Working in fashion retail in Nicholl’s in Dublin and engaged to be married in 1971, she was having gastroenteritis-type infections frequently so she was referred to Sir Patrick Dun’s Hospital.

“Very little was known about coeliac disease then, but after all sorts of tests I was told that’s what I had. I got no prescription and I never saw a dietitian but I resolved to always stay on the gluten-free diet to keep myself well. I remember looking up the dictionary to learn more about it. I was one of the first ladies in supermarkets to be seen reading the ingredients on labels.”

Settling in Wexford after marriage she arrived with two things – her tritamyl flour and her Farley’s gluten-free biscuits.

“That was all that was available. The first loaf I made went in bits.”

Joan says that she “came to life” about three months after going on the gluten-free diet.
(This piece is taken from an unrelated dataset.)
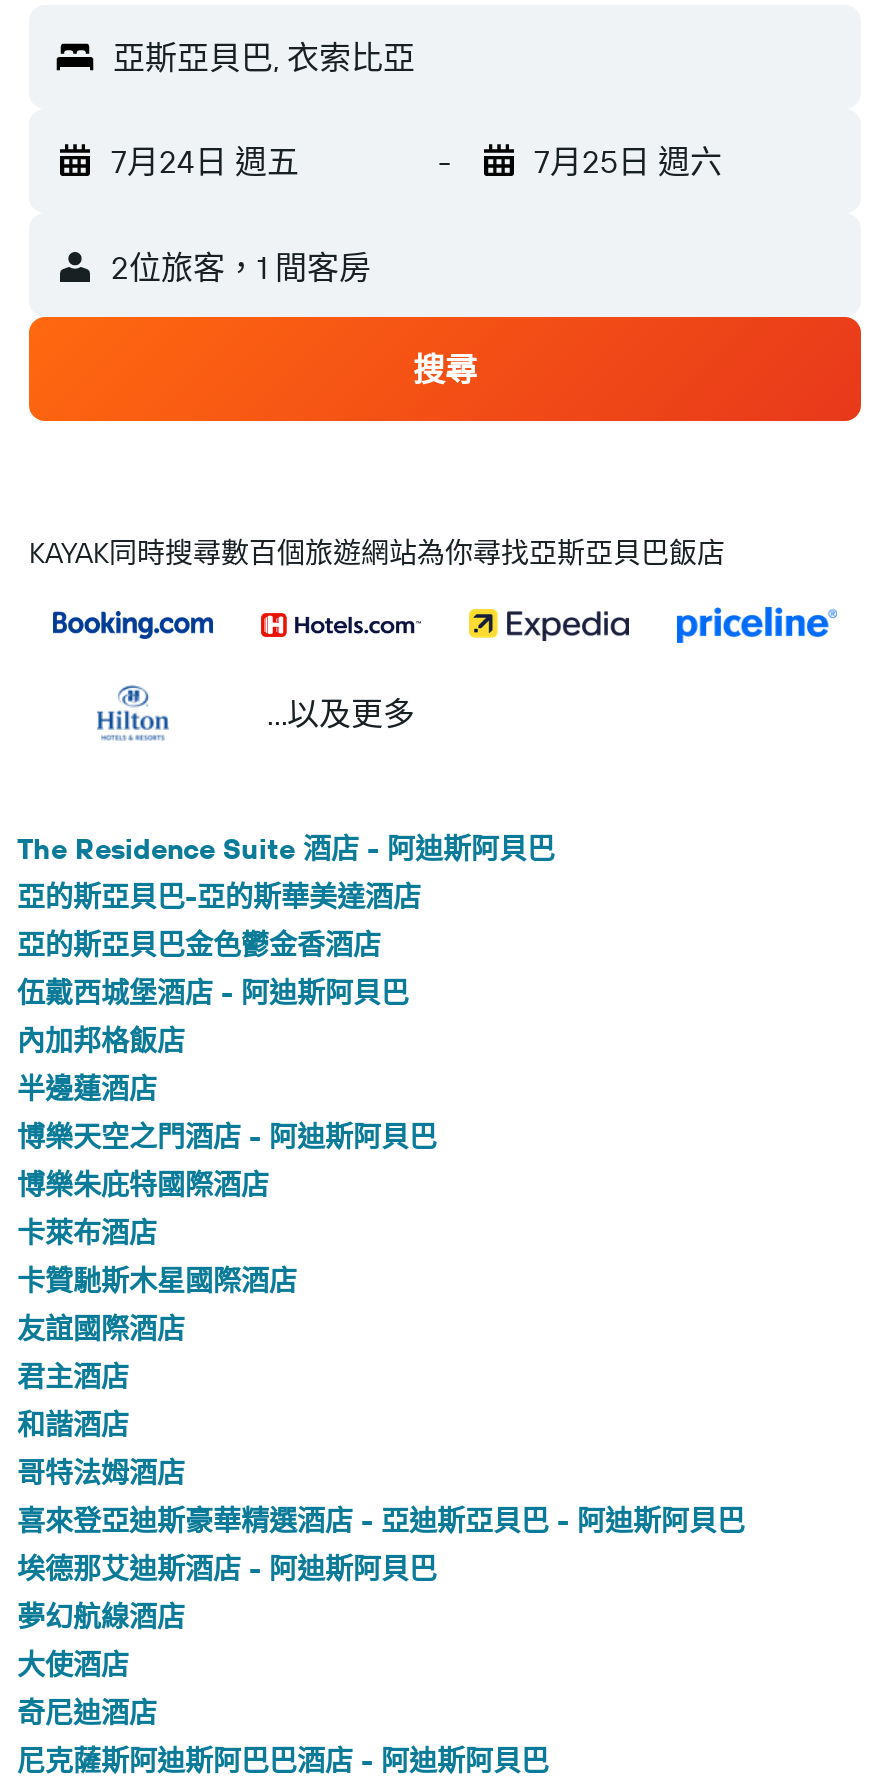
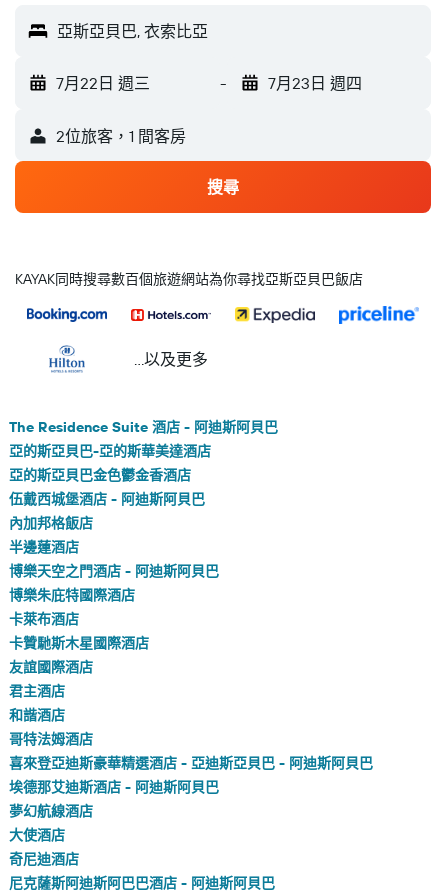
- 7月24日 週五
+ 7月22日 週三

- 7月25日 週六
+ 7月23日 週四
“It took that long for my system to come right,” she says. “I haven’t looked back since. I’m 73 now and have great energy. I had five children and I managed all along and if anyone tells me they have coeliac disease I say, ‘You should thank God you’ve nothing more sinister because you don’t have to take medication or inject yourself. You can control this just by eating the right food’.”

She remembers a lot of ignorance around the condition, however.

“People didn’t like the word ‘disease’. It used to be called ‘the wasting disease’. I think some thought it was contagious but we’ve come a long way since then. Gluten free is fashionable now. There’s a huge range now – though granted it’s full of sugar.”

Joan attends Coeliac Society meetings to stay informed and is glad there is more awareness now.

“Cross contamination is still an issue – staff sometimes don’t understand the seriousness of a person eating even a crumb of gluten. If you eat gluten unaware, within 12 hours you’d know you were in trouble. The diarrhoea is horrendous. You wouldn’t want it.”

Joan is thankful that she has “lived to tell the tale”.

“If I had been born 30 years earlier I mightn’t have survived. I was a bit of a guinea-pig for doctors. There is a lot more known now.”